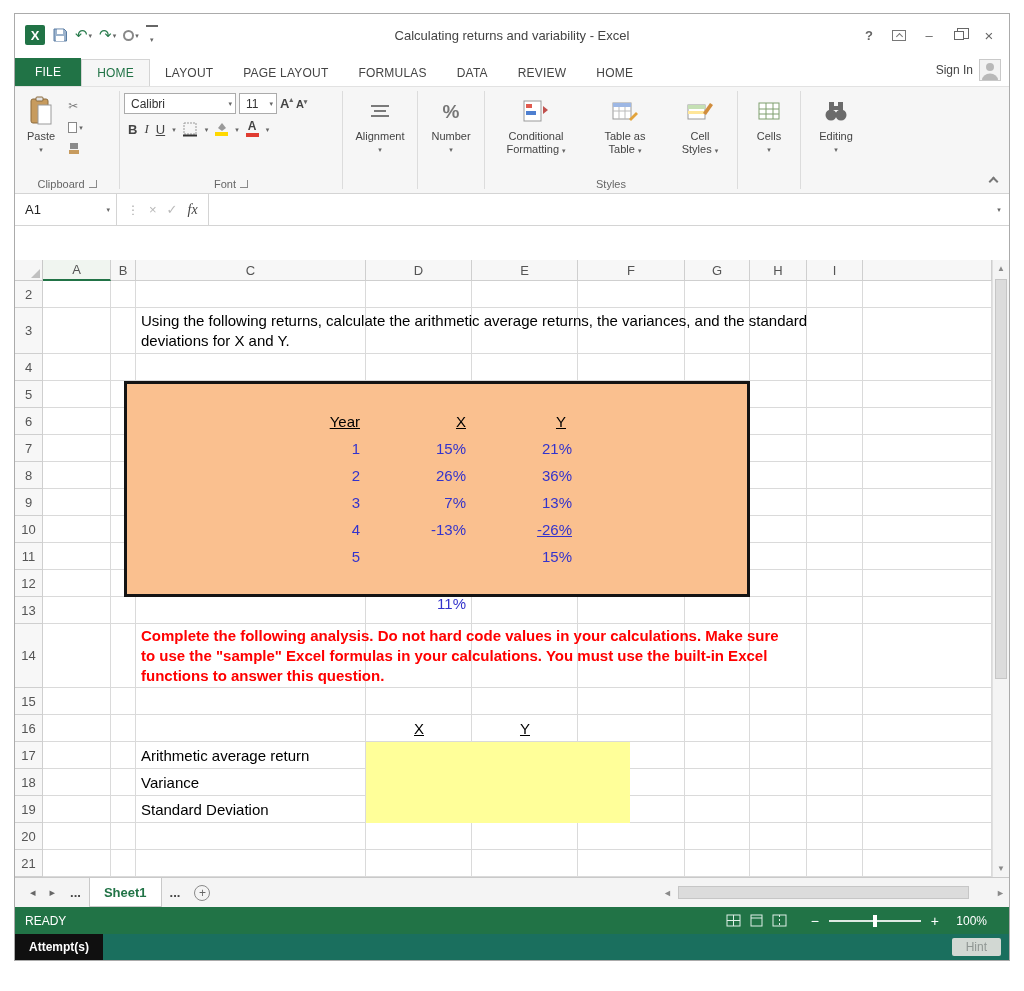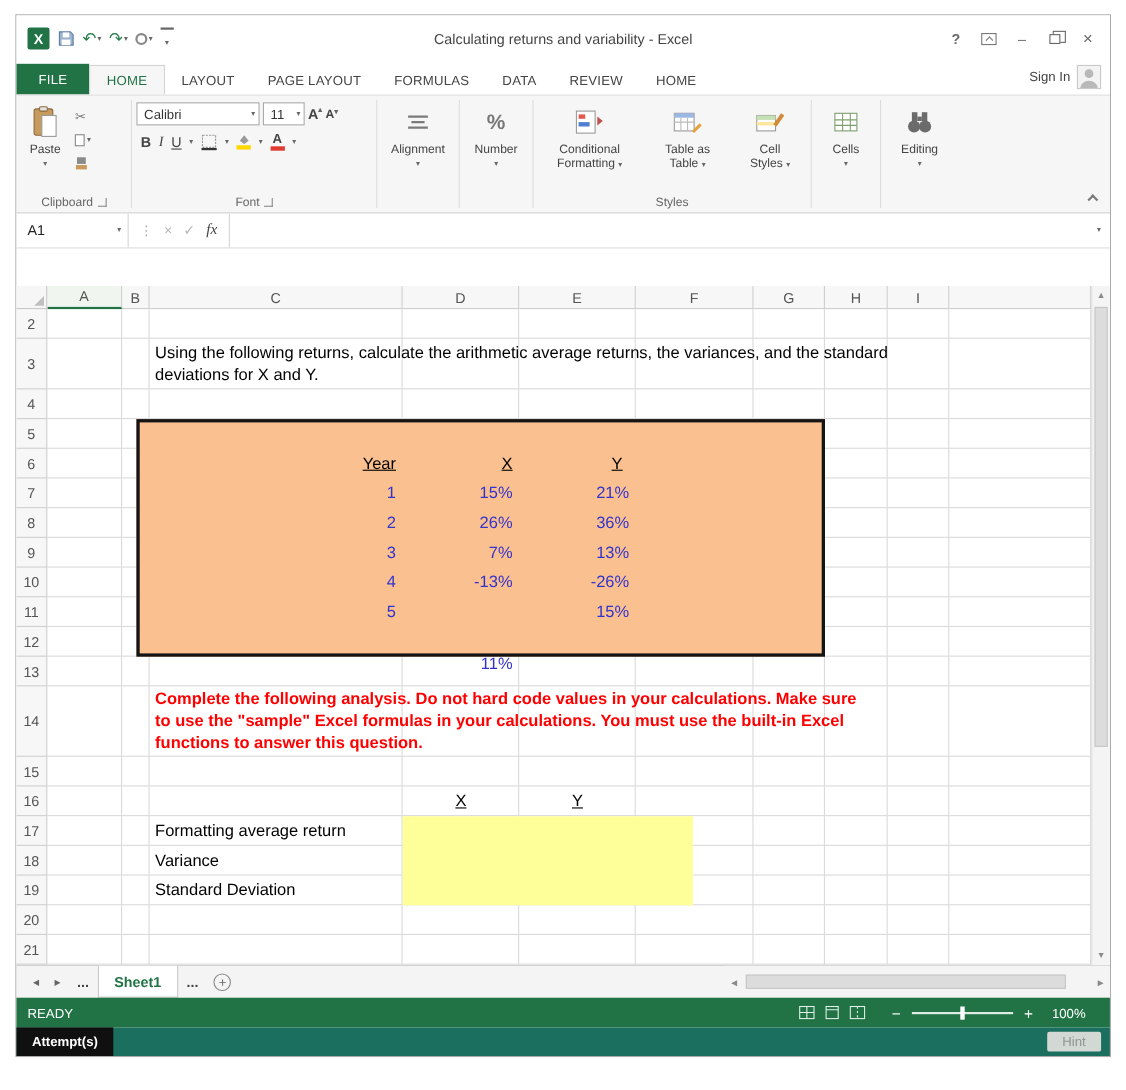--- a/index.html
+++ b/index.html
@@ -641,35 +641,35 @@
       <div class="thdr" style="grid-row:6;grid-column:5">X</div>
       <div class="thdr" style="grid-row:6;grid-column:6;padding-right:12px">Y</div>
 
       <div class="cellText warning">Complete the following analysis. Do not hard code values in your calculations. Make sure to use the "sample" Excel formulas in your calculations. You must use the built-in Excel functions to answer this question.</div>
 
       <div class="cellText xy-hdr" style="grid-row:16;grid-column:5">X</div>
       <div class="cellText xy-hdr" style="grid-row:16;grid-column:6">Y</div>
 
       <div class="answer-box"></div>
 
-      <div class="cellText rowlabel" style="grid-row:17">Formatting average return</div>
+      <div class="cellText rowlabel" style="grid-row:17">Arithmetic average return</div>
       <div class="cellText rowlabel" style="grid-row:19">Standard Deviation</div>
       <div class="cellText rowlabel" style="grid-row:18">Variance</div>
     <div class="tval" style="grid-area: 7 / 4;">1</div>
         <div class="tval" style="grid-area: 7 / 5;">15%</div>
         <div class="tval" style="grid-area: 7 / 6;">21%</div>
         <div class="tval" style="grid-area: 8 / 4;">2</div>
         <div class="tval" style="grid-area: 8 / 5;">26%</div>
         <div class="tval" style="grid-area: 8 / 6;">36%</div>
         <div class="tval" style="grid-area: 9 / 4;">3</div>
         <div class="tval" style="grid-area: 9 / 5;">7%</div>
         <div class="tval" style="grid-area: 9 / 6;">13%</div>
         <div class="tval" style="grid-area: 10 / 4;">4</div>
         <div class="tval" style="grid-area: 10 / 5;">-13%</div>
-        <div class="tval" style="grid-area: 10 / 6;">-26%</div>
+        <div class="tval" style="grid-area: 10 / 6; text-decoration: underline;">-26%</div>
         <div class="tval" style="grid-area: 11 / 4;">5</div>
         <div class="tval" style="grid-area: 11 / 5; margin-top: 47px;">11%</div>
         <div class="tval" style="grid-area: 11 / 6;">15%</div>
       </div>
 
     <div class="vscroll">
       <div class="sarrow">▲</div>
       <div class="vthumb"></div>
       <div class="sarrow down">▼</div>
     </div>

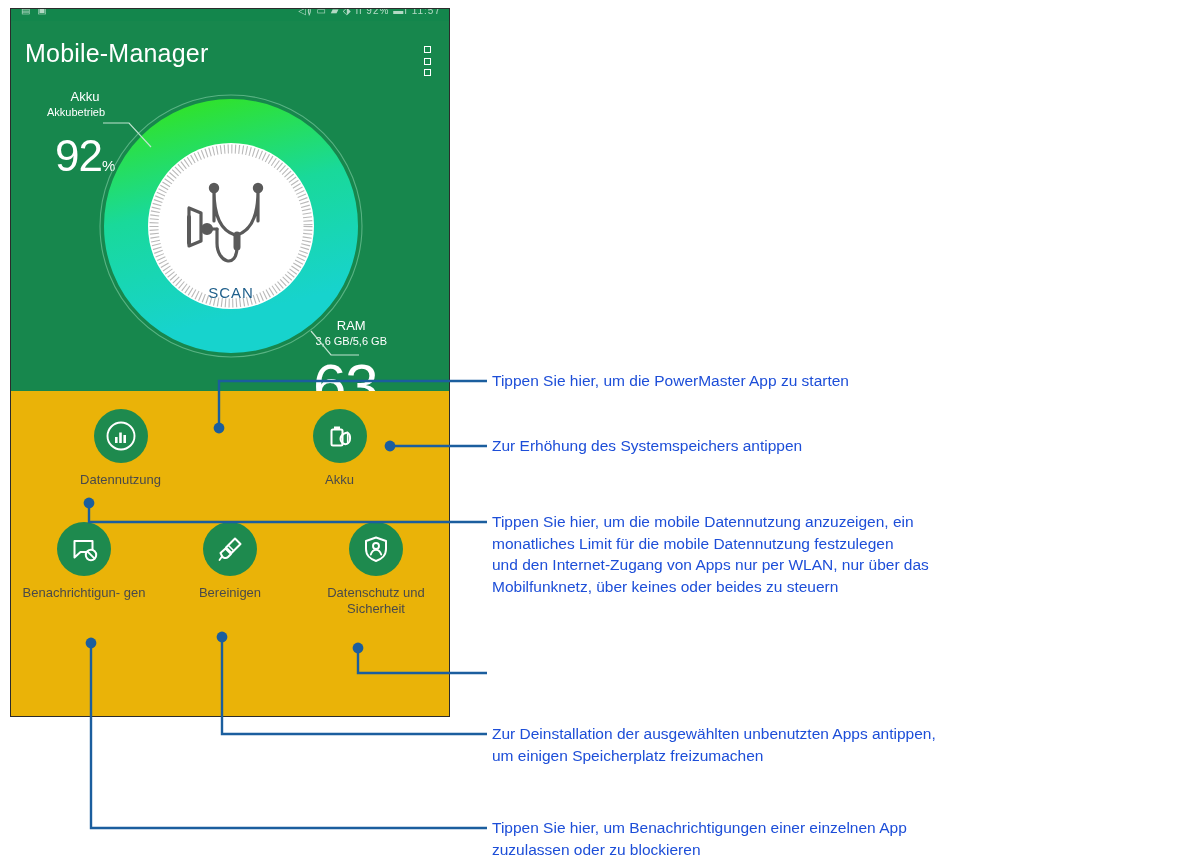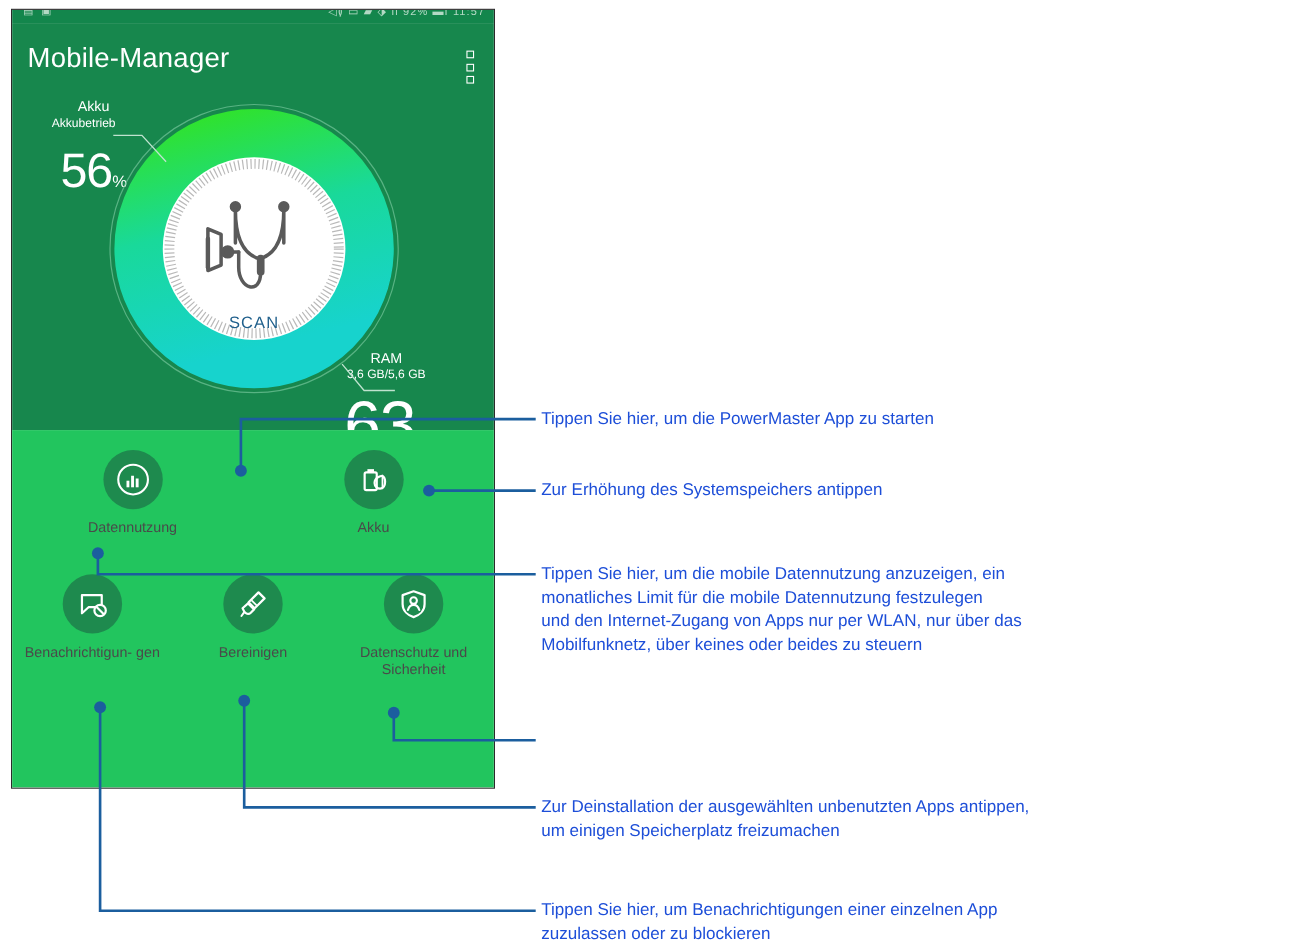--- a/index.html
+++ b/index.html
@@ -121,21 +121,21 @@
   #ramPct .pc  { font-size: 15px; font-weight: 300; }
 
   #gaugeSvg { position: absolute; left: 0; top: 0; }
 
   
   #grid {
     position: absolute;
     left: 0; top: 382px;
     width: 100%;
     bottom: 0;
-    background: #22c55e;
+    background: #eab308;
     padding-top: 18px;
   }
   .grow { display: flex; }
   .gcell {
     flex: 1 1 0;
     display: flex; flex-direction: column;
     align-items: center;
     cursor: pointer;
   }
   .gcirc {
@@ -184,21 +184,21 @@
         <i></i>
         <i></i>
         <i></i>
       </div>
 
       <div id="akkuLabel">
         <div class="t1">Akku</div>
         <div class="t2">Akkubetrieb</div>
       </div>
       <div id="akkuPct">
-        <span class="num">56</span><span class="pc">%</span>
+        <span class="num">92</span><span class="pc">%</span>
       </div>
 
       <div id="ramLabel">
         <div class="t1">RAM</div>
         <div class="t2">3,6 GB/5,6 GB</div>
       </div>
       <div id="ramPct">
         <span class="num">63</span><span class="pc">%</span>
       </div>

Exercise requirements => Find the word "rowlabel" in the entries, then copy out every line that has it.

Answer =>
-      <div class="cellText rowlabel" style="grid-row:17">Formatting average return</div>
+      <div class="cellText rowlabel" style="grid-row:17">Arithmetic average return</div>
       <div class="cellText rowlabel" style="grid-row:19">Standard Deviation</div>
       <div class="cellText rowlabel" style="grid-row:18">Variance</div>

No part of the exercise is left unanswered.